Dir: Patrice Chéreau         Drama / Thriller       stars 3
Overview
La Chair de l’orchidée is a French thriller film first released in 1975, directed by Patrice Chéreau.  The film stars Charlotte Rampling, Bruno Cremer, Edwige Feuillère, Simone Signoret and Alida Valli.  It has also been released under the title: Flesh and the Orchid.  Our overall rating for this film is: good.


La Chair de l'orchidee poster
Synopsis
A young woman, Claire, escapes from a lunatic asylum and falls under the protection of Louis Delage, a loner who rears horses for a living.  When the man whom Louis has been sheltering is killed, both Claire and Louis become targets for a pair of unknown assassins.  In the adventure that follows, Claire discovers why she was locked away in an asylum – her aunt wanted to prevent her from inheriting her father’s fortune.  When the two killers make the same discovery, they kidnap Claire in order to extort a ransom, whilst continuing their pursuit for Louis.  The outcome is far from pleasant…


Film Review
Acclaimed cineaste Patrice Chéreau made his directorial debut with this extraordinarily original adaptation of a James Hadley Chase thriller novel.   Chéreau appears to have little interest in the plot – which is something of a convoluted muddle – and instead uses the characters and their predicament to explore some themes of far greater interest, themes which would recur time and again in his subsequent films.  Fundamentally, this is a film about loneliness, about the fear and insecurity that enforced solitude brings, particularly in periods of crisis.  Loneliness is a major theme in Chéreau’s work, and few other directors have succeeded in conveying the devastating existentialist torment which this state can inflict on the human soul.

The bleakness of the film’s subject matter – which includes some pretty horrific scenes of mutilation and self-degradation  – is emphasised and indeed rendered almost unbearable by its sombre, often chilling, cinematography.  From the opening title sequence, we find ourselves transported into a twilight nightmare world of the imagination, a place where our familiar certainties and the sunnier sides of human existence are abolished, and this gruelling sense of the unreal is sustained right up until the closing credits.    The spell is broken – partially – in the film’s second half when Claire’s aunt and her spooky entourage make their appearance, a little too comically.  The focus drifts away from Claire and Louis, the film’s principal characters, to minor characters about which we, frankly, don’t give a damn.  At a few points, it is not clear whether this is intended as a grim psychological drama, a fantasy thriller or a very black comedy – yet, in a way, this melange of ill-defined genres contributes to the film’s appeal.

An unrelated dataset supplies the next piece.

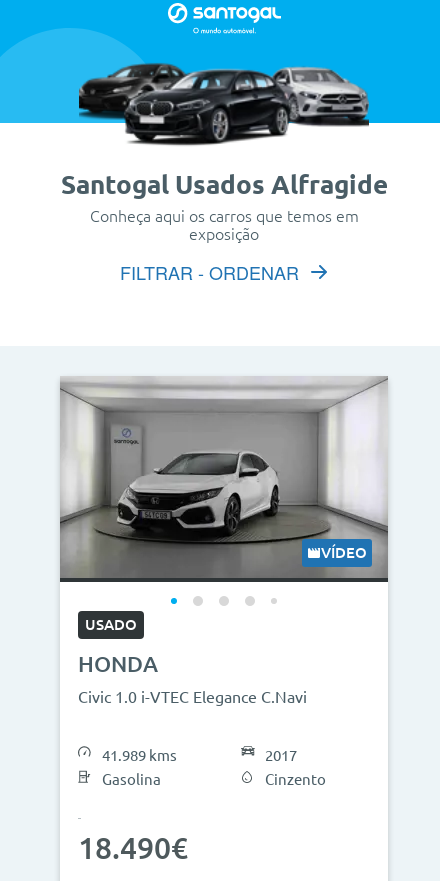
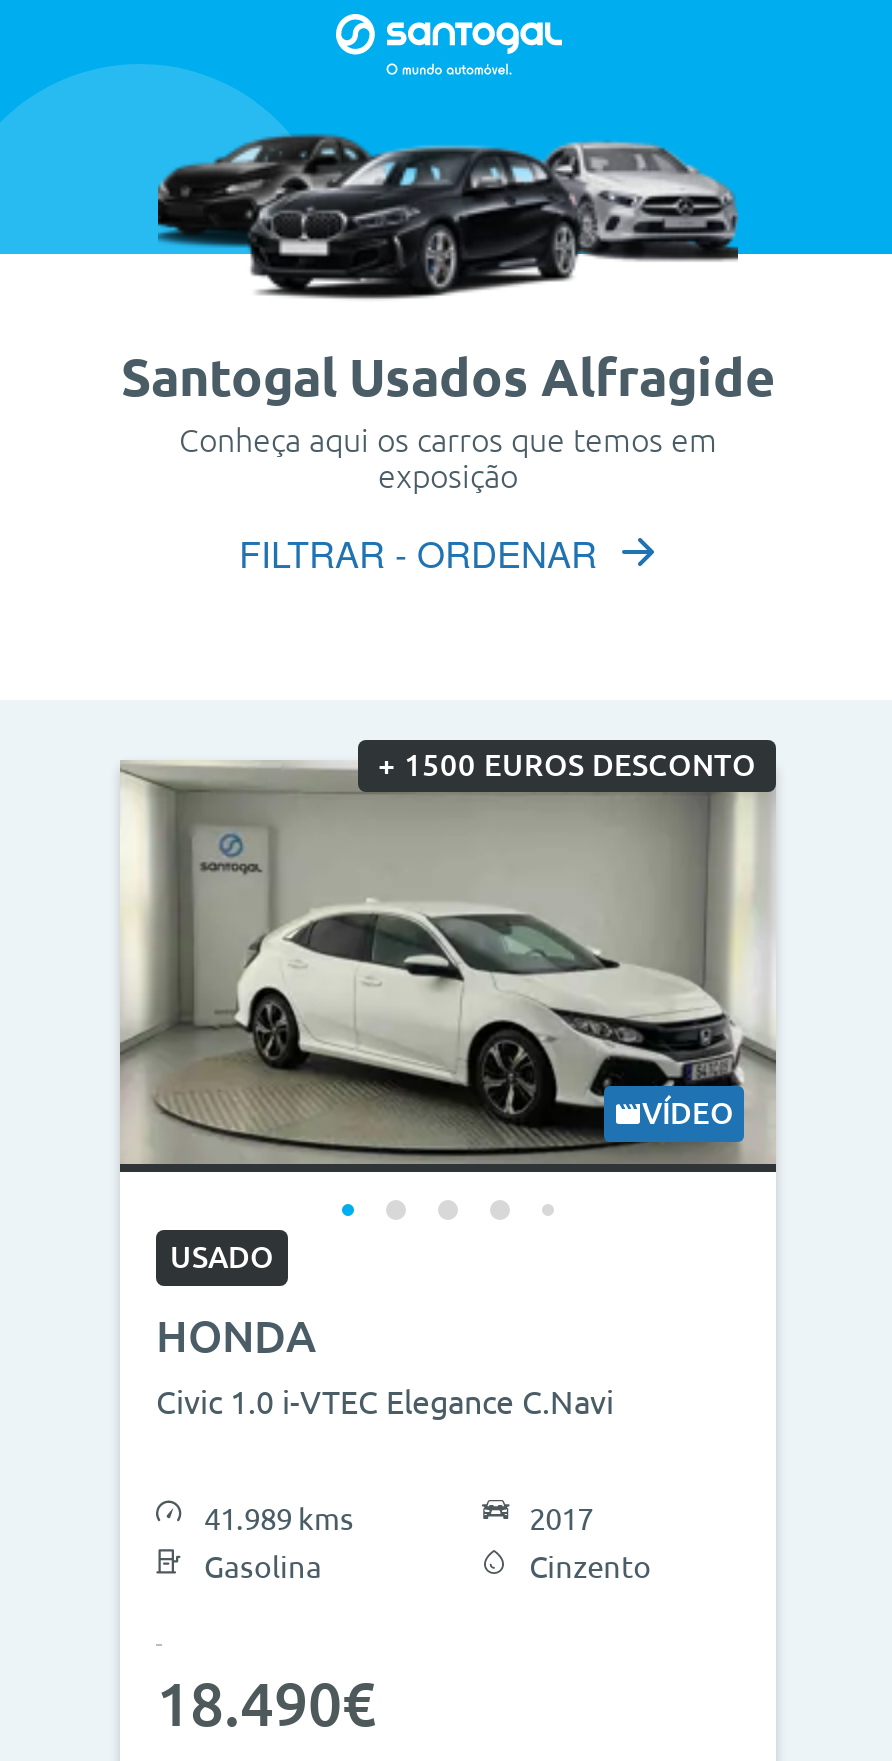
+ + 1500 EUROS DESCONTO

- [image]
+ [image]
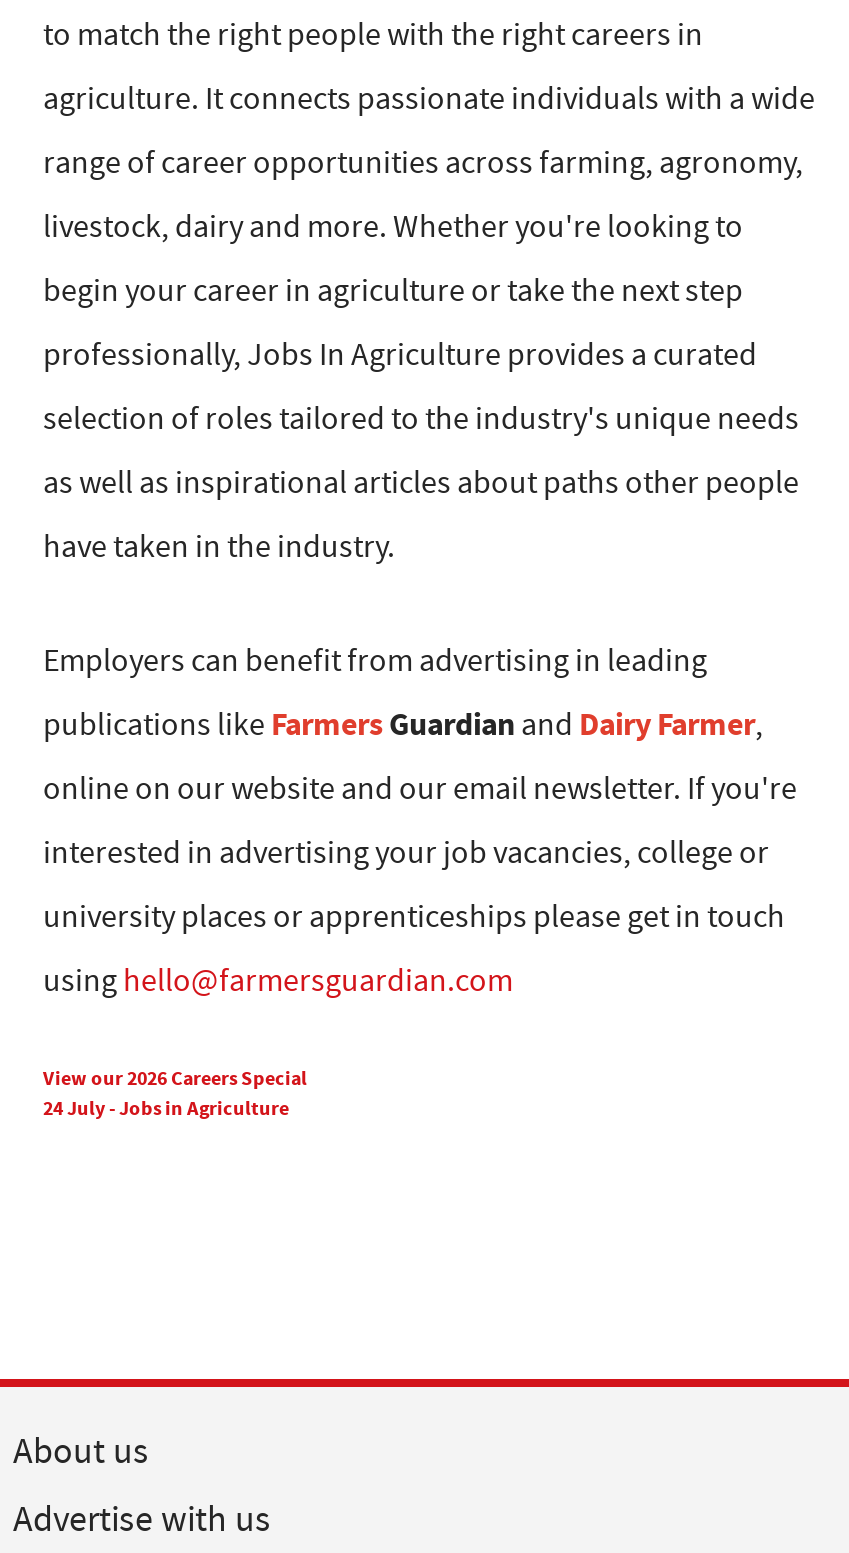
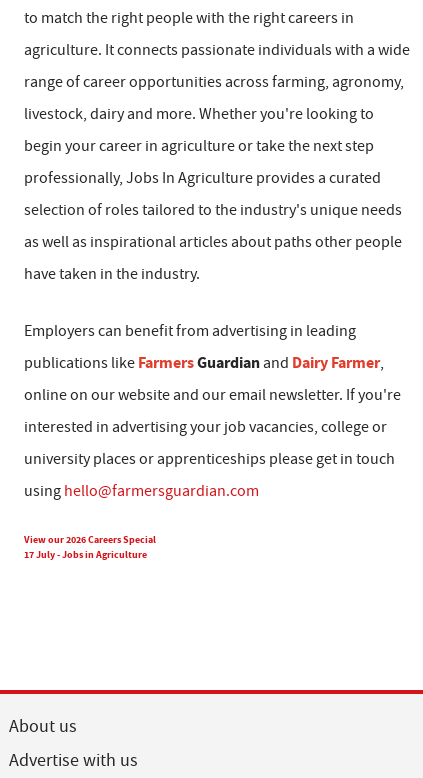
- 24 July - Jobs in Agriculture
+ 17 July - Jobs in Agriculture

It goes without saying that Charlotte Rampling is impeccable in the role of Claire, bringing the requisite sense of mystery and vulnerability to her character.  Rampling is excellent in this kind of ambiguous part – sympathetic yet definitely disturbing.  She works well alongside her co-star Bruno Cremer, who is equally effective at creating solitary characters with a flawed heroic quality.  Rampling and Cremer would be reunited twenty-five years later in François Ozon’s Sous le sable (2000), an equally dark and unsettling film, which could almost pass as a sequel to La Chair de l’orchidée.